两名GnuPG开发人员公开凭证遭到垃圾签章攻击

两名GnuPG的开发人员Robert Hansen与Daniel Kahn Gillmor用于OpenPGP的公开凭证（Public Certificate），在上周传出遭到垃圾签章的攻击，造成任何企图汇入这两个凭证的OpenPGP/GnuPG安装都会失效，而且受害凭证已被上传到SKS密钥服务器网络（SKS Keyserver Network）。自「优良保密协议」（Pretty Good Privacy，PGP）衍生而来的OpenPGP，为一采用公钥密码学的开源加密通讯协议，定义了加密讯息、签章或交换公开凭证的标准格式，而GnuPG则是用来实现OpenPGP的工具。
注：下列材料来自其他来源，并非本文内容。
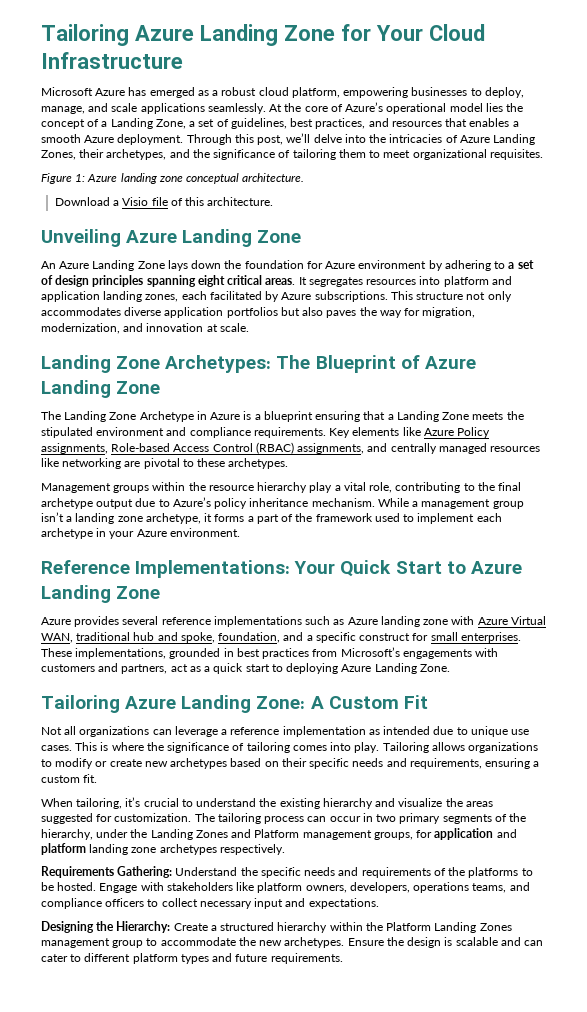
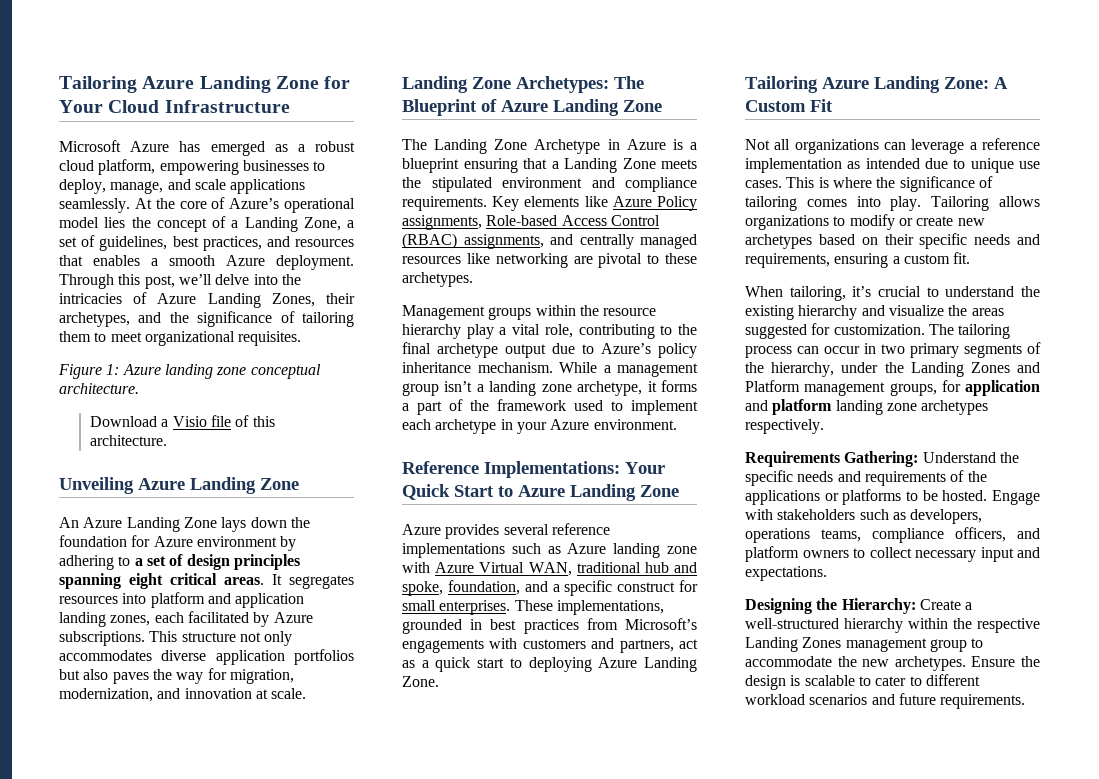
- Requirements Gathering: Understand the specific needs and requirements of the platforms to be hosted.
+ Requirements Gathering: Understand the specific needs and requirements of the applications or platforms to be hosted.
- Engage with stakeholders like platform owners, developers, operations teams, and compliance officers to collect necessary input and expectations.
+ Engage with stakeholders such as developers, operations teams, compliance officers, and platform owners to collect necessary input and expectations.
- Designing the Hierarchy: Create a structured hierarchy within the Platform Landing Zones management group to accommodate the new archetypes.
+ Designing the Hierarchy: Create a well-structured hierarchy within the respective Landing Zones management group to accommodate the new archetypes.
- Ensure the design is scalable and can cater to different platform types and future requirements.
+ Ensure the design is scalable to cater to different workload scenarios and future requirements.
根据Hansen的说明，此一攻击开采了OpenPGP协议的缺陷，才能淹没他与Gillmor的OpenPGP凭证。OpenPGP是基于公钥与私钥的非对称加密技术，其中的私钥由使用者自行保管，公钥（公开凭证）则被置放在密钥服务器上，当A要与B进行私密通讯时，可先到密钥服务器上搜寻B的公开凭证，以该凭证将讯息/邮件加密，再寄给B，B即可以自己的私钥解密。然而，密钥服务器上原本设计的功能却受到有心人士的利用。例如它透过他人的凭证签章来替特定凭证背书，假设A认识C，B也认识C，于是当A在B的公开凭证上看到C的凭证签章时，就比较相信该凭证是属于B的。又例如为了避免极权政府窜改服务器上的凭证，密钥服务器禁止删除任何的凭证或替该凭证背书的所有凭证签章，还可定期与其它密钥服务器同步。

 

于是凭证上来自他人的签章只会愈积愈多而永远无法删减，攻击者便是利用上述功能，以数万个或数十万个凭证签章淹没了Hansen与Gillmor的公开凭证。其中，Gillmor公开凭证上的凭证签章在上周激增到5.5万个，Hansen公开凭证上的凭证签章数量则接近15万个，Hansen以「中毒」（Poisoned）来形容被攻击的凭证。OpenPGP并没有限制单一凭证的签章数量，GnuPG也没有；因此当GnuPG必须处理此一含有如此庞大数据量的凭证时，就卡住了。Hansen认为，现在似乎没有修补上述问题的办法，因为目前密钥服务器所使用的标准软件「同步密钥服务器」（Synchronizing Key Server，SKS）是以特殊的OCaml语言所撰写，且是Yaron Minsky个人理论的概念性验证，很难找到能快速理解Minsky的理论、逻辑或熟悉OCaml语言的开发人员，来负责更新或维护SKS密钥服务器网络，且分散的密钥服务器网络还缺乏中央管理组织来推动全面的升级。

 

不过，Hansen与Gillmor还是提出了缓解措施，包括不要自SKS密钥服务器网络刷新他们的凭证，使用其它限制较多的密钥服务器以找出他们的原始凭证，Hansen则直接建议高风险的用户不要再使用SKS密钥服务器网络。Hansen还警告，中毒的凭证无法自SKS密钥服务器网络上删除，也不确定攻击者是否会锁定其它凭证发动攻击，任何时候都可能有凭证遭到类似的攻击，甚至无从估计受灾范围，可能要等到OpenPGP安装失败的时候才会知道。